**Task to carry out**
Output every entry exactly as written, skipping any pictures.

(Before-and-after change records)
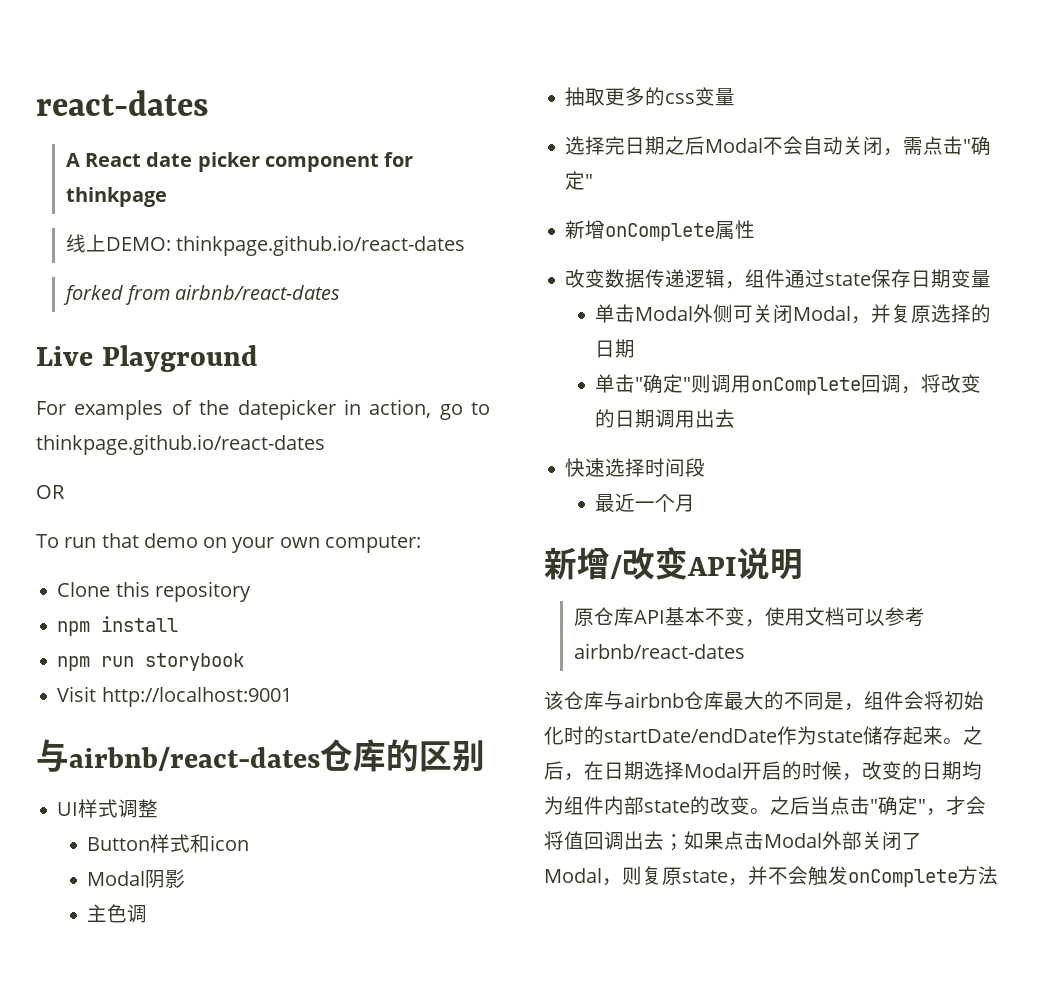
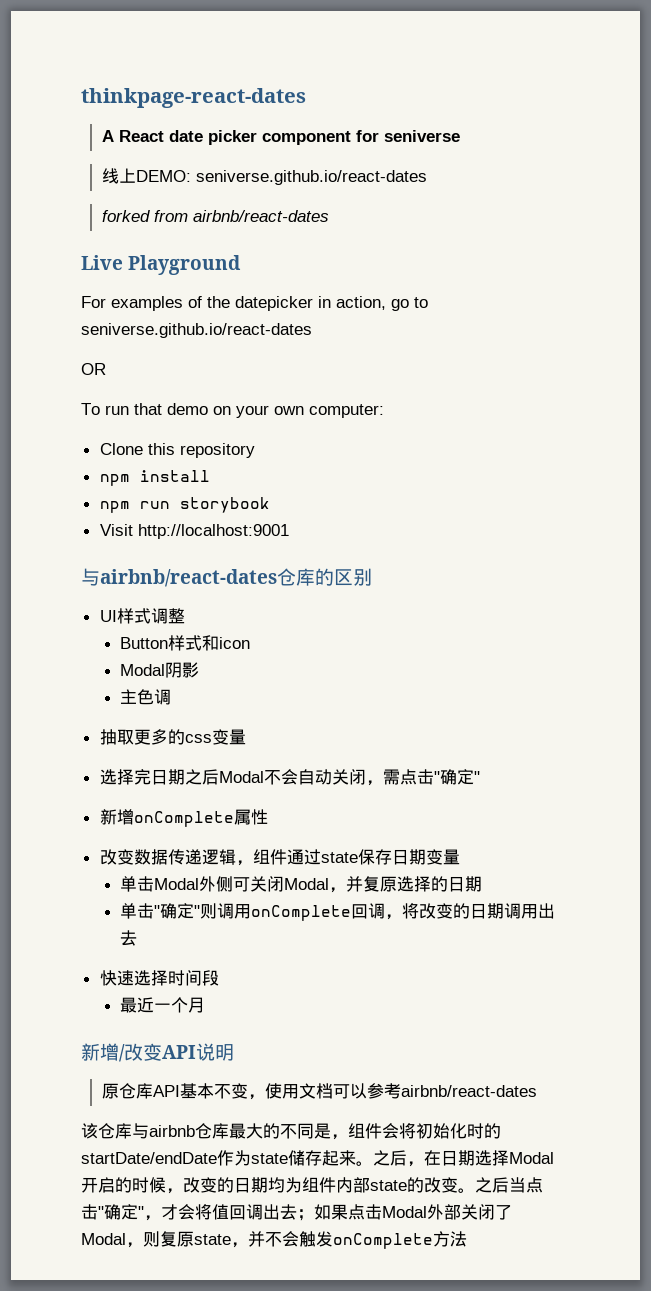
[36,90,208,116] react-dates -> [81,88,306,108] thinkpage-react-dates
[65,187,167,207] thinkpage -> [383,130,460,142] seniverse
[176,235,466,256] thinkpage.github.io/react-dates -> [195,170,427,185] seniverse.github.io/react-dates
[36,434,325,455] thinkpage.github.io/react-dates -> [81,323,312,338] seniverse.github.io/react-dates

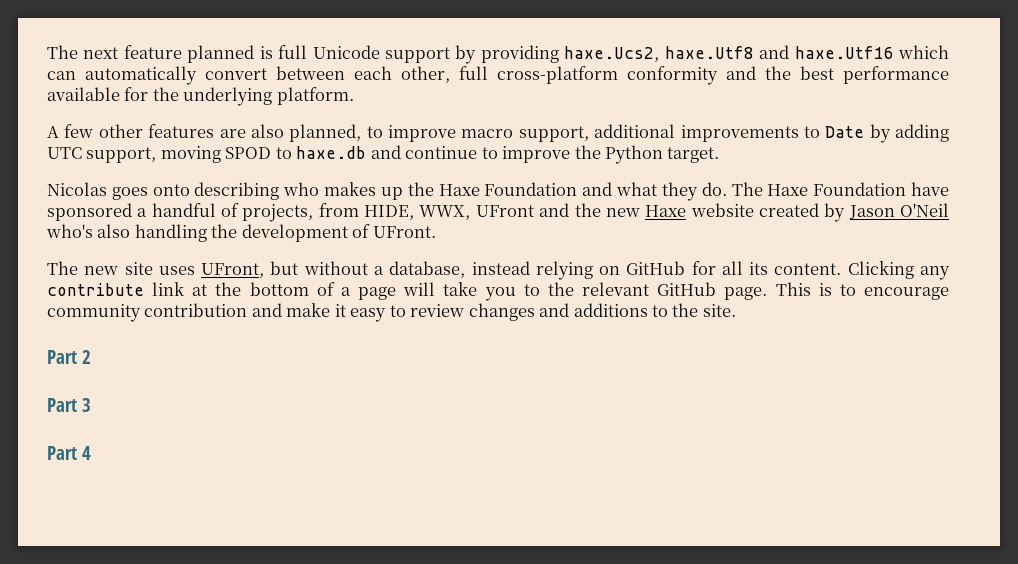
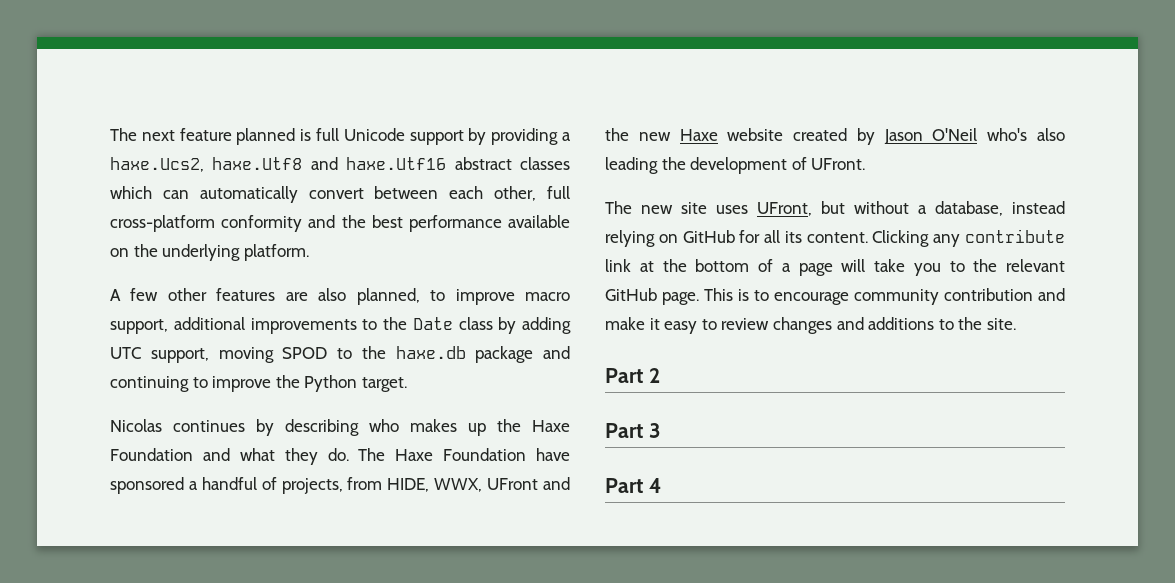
(559, 54) none -> [562,132,571,141] a
(894, 52) none -> [454,157,570,170] abstract classes
[124,87,149,101] for -> [110,248,129,257] on
[825,126,865,138] Date -> [383,317,493,330] the Date class
[296,145,478,159] haxe.db and continue -> [361,346,570,363] [110,376,189,392] the haxe.db package and continuing
[111,184,190,200] goes onto -> [173,419,274,436] continues by
[134,224,207,242] handling -> [605,157,658,174] leading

**Written answer**
[36,90,208,116] react-dates -> [81,88,306,108] thinkpage-react-dates
[65,187,167,207] thinkpage -> [383,130,460,142] seniverse
[176,235,466,256] thinkpage.github.io/react-dates -> [195,170,427,185] seniverse.github.io/react-dates
[36,434,325,455] thinkpage.github.io/react-dates -> [81,323,312,338] seniverse.github.io/react-dates

(559, 54) none -> [562,132,571,141] a
(894, 52) none -> [454,157,570,170] abstract classes
[124,87,149,101] for -> [110,248,129,257] on
[825,126,865,138] Date -> [383,317,493,330] the Date class
[296,145,478,159] haxe.db and continue -> [361,346,570,363] [110,376,189,392] the haxe.db package and continuing
[111,184,190,200] goes onto -> [173,419,274,436] continues by
[134,224,207,242] handling -> [605,157,658,174] leading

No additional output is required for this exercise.